VBO Performance

Hi people,

I recently rewrote my terrain renderer to use VBO’s instead of regular vertex arrays. I excpected to see significant improvements in performance, since the terrain model is quite big with a lot of vertex arrays.

I also did some experiments earlier with the Nvidia VAR/Fence extension and saw quite good performance improvements.

However, this time with VBO’s the performance actually got worse…

I tried it on two linux computers, one with an ASUS GeForce 6800 GT AGP card, with the 7174 drivers and one Dell Inspiron XPS 2, GeForce 6800 Ultra with 7667 drivers.

On the ASUS card I got more or less the same performance, but that computer is CPU bound anyway and on the benchmark I got about 15-20 fps.

On the XPS I got 60-80 fps without VBO, and 40-50 with VBO…

I haven’t tried it on windows yet, but generally the GL performance is the same in this application on windows and linux.

I have seen some threads on this topic earlier, but that was when this extension was brand new. I’d think that things should be different now.

So is this to be expected or am I doing something seriously wrong here?

You are probably doing someting wrong. However we need information to help you like:

  • How many VBO’s are you using?

  • What size are they?

  • What is your vertex format? (no ints/shorts etc I hope)

  • What is your index buffer format (if you use static index buffers)

  • How do you allocate the VBO’s? (code examples! especially the usage flags)

  • How are you using them? (single upload per VBO or multiple uploads reusing the same VBO buffer?)

  • Is the terrain geometry static? or is it some dynamic scheme?

The terrain is divided into tiles, and there can be up to a couple thousand tiles visible in extreme cases, but typically some hundreds visible.

Each tile consists of one GL_FLOAT vertex array and one GL_FLOAT texcoord array and a set of triangle strips using UNSIGNED_SHORT index arrays. Each vertex array typically has 50-500 vertices (varying level of detail)

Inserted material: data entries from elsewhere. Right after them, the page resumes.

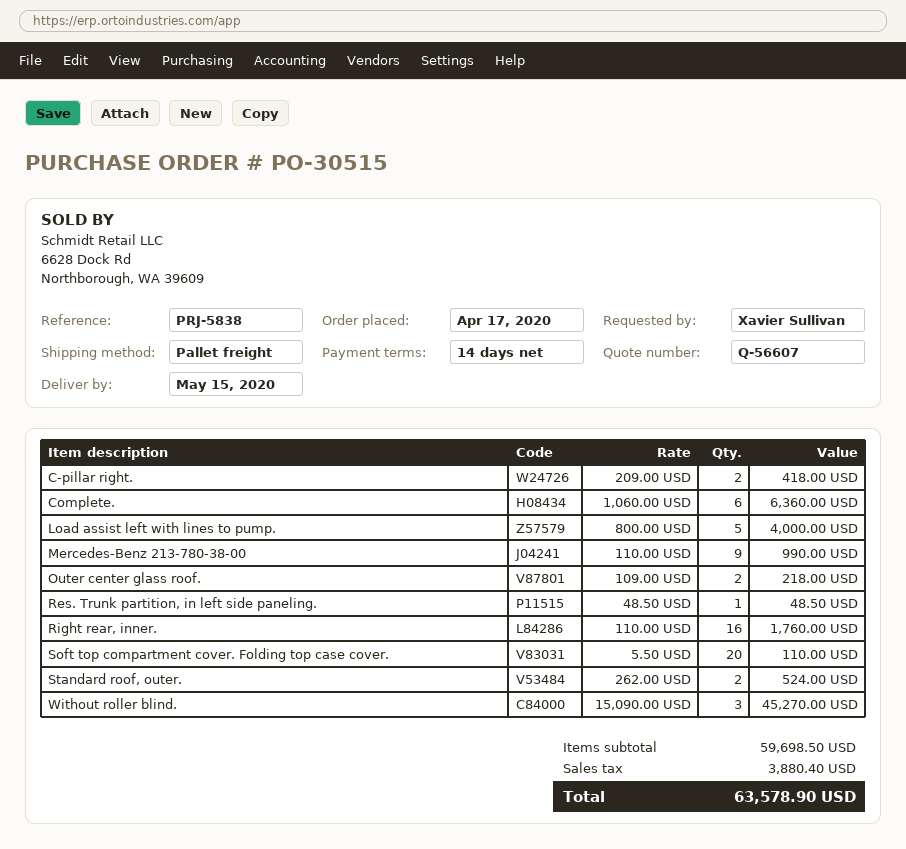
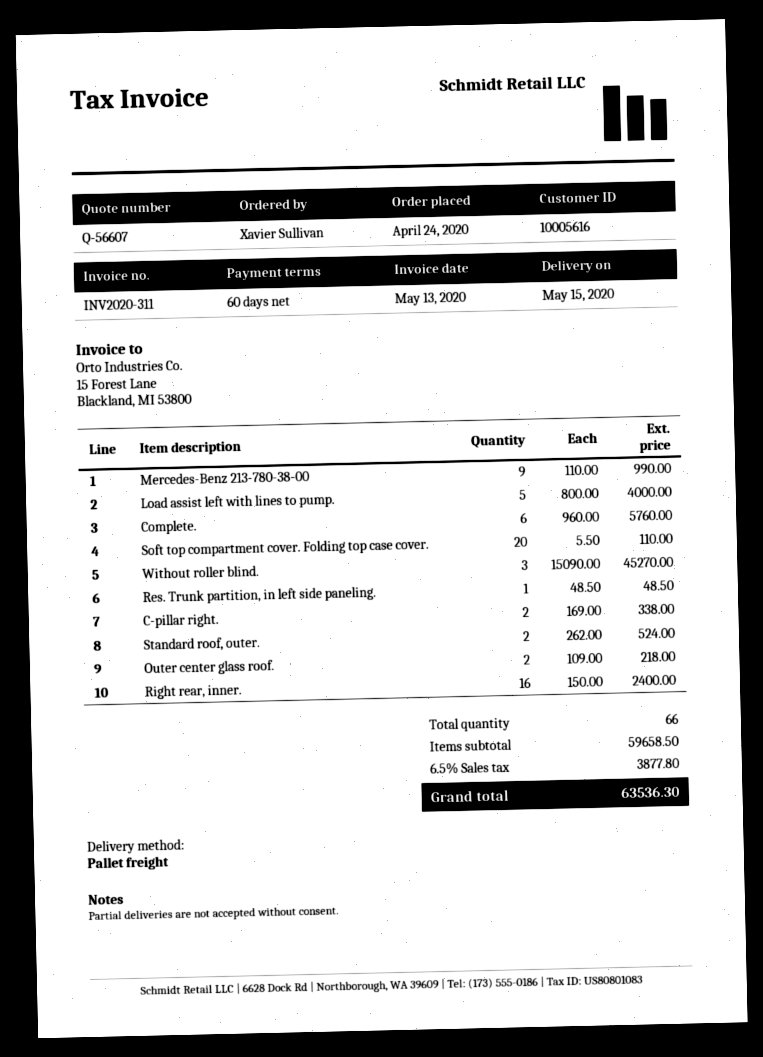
order date: 2020-04-17 -> 2020-04-24
payment terms: 14 days -> 60 days
C-pillar right.: 2 x 209.00 = 418.00 -> 2 x 169.00 = 338.00
Complete.: 6 x 1060.00 = 6360.00 -> 6 x 960.00 = 5760.00
Right rear, inner.: 16 x 110.00 = 1760.00 -> 16 x 150.00 = 2400.00
subtotal: 59698.50 -> 59658.50
tax: 3880.40 -> 3877.80
total: 63578.90 -> 63536.30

Here are some relevant code bits:

Upload vertex array

void VertexArray3f::apply() const
{
 if(use_vbo_ && GL::hasVBO())
    {
    if(buf_ == 0)
       {
//       cerr << "VBO (upload)
";
       buf_size_ = getSize()*12;
       glGenBuffersARB(1, &buf_);
       glBindBufferARB(GL_ARRAY_BUFFER_ARB, buf_);
       glBufferDataARB(GL_ARRAY_BUFFER_ARB, buf_size_,
                       getArrayPtr(), GL_STATIC_DRAW_ARB);
       //vtx_.clear();
       }

//    cerr << "VBO (apply)
";
    glBindBufferARB(GL_ARRAY_BUFFER_ARB, buf_);
    glVertexPointer(3, GL_FLOAT, 0, 0);
    glBindBufferARB(GL_ARRAY_BUFFER_ARB, 0);
    }
 else
    glVertexPointer(3, GL_FLOAT, 0, getArrayPtr());
} 

Draw arrays

  

inline void IndexArray::drawElements() const
{
 if(GL::hasVBO())
    {
    if(buf_ == 0)
       {
//       cerr << "VBO (upload)
";
       buf_size_ = getSize()*2;
       glGenBuffersARB(1, &buf_);
       glBindBufferARB(GL_ELEMENT_ARRAY_BUFFER_ARB, buf_);
       glBufferDataARB(GL_ELEMENT_ARRAY_BUFFER_ARB, buf_size_,
                       getArrayPtr(), GL_STATIC_DRAW_ARB);
       }

//    cerr << "VBO (apply)
";
    glBindBufferARB(GL_ELEMENT_ARRAY_BUFFER_ARB, buf_);
    glDrawRangeElements(mode_, min_, max_, getSize(), GL_UNSIGNED_SHORT, 0);
    glBindBufferARB(GL_ELEMENT_ARRAY_BUFFER_ARB, 0);
    }
 else
    glDrawRangeElements(mode_, min_, max_, getSize(), GL_UNSIGNED_SHORT, getArrayPtr());
// glDrawElements(mode_, getSize(), GL_UNSIGNED_SHORT, getArrayPtr());
}

The vertex arrays are static (they will change when changing detail levels, but that doesn’t happen too often).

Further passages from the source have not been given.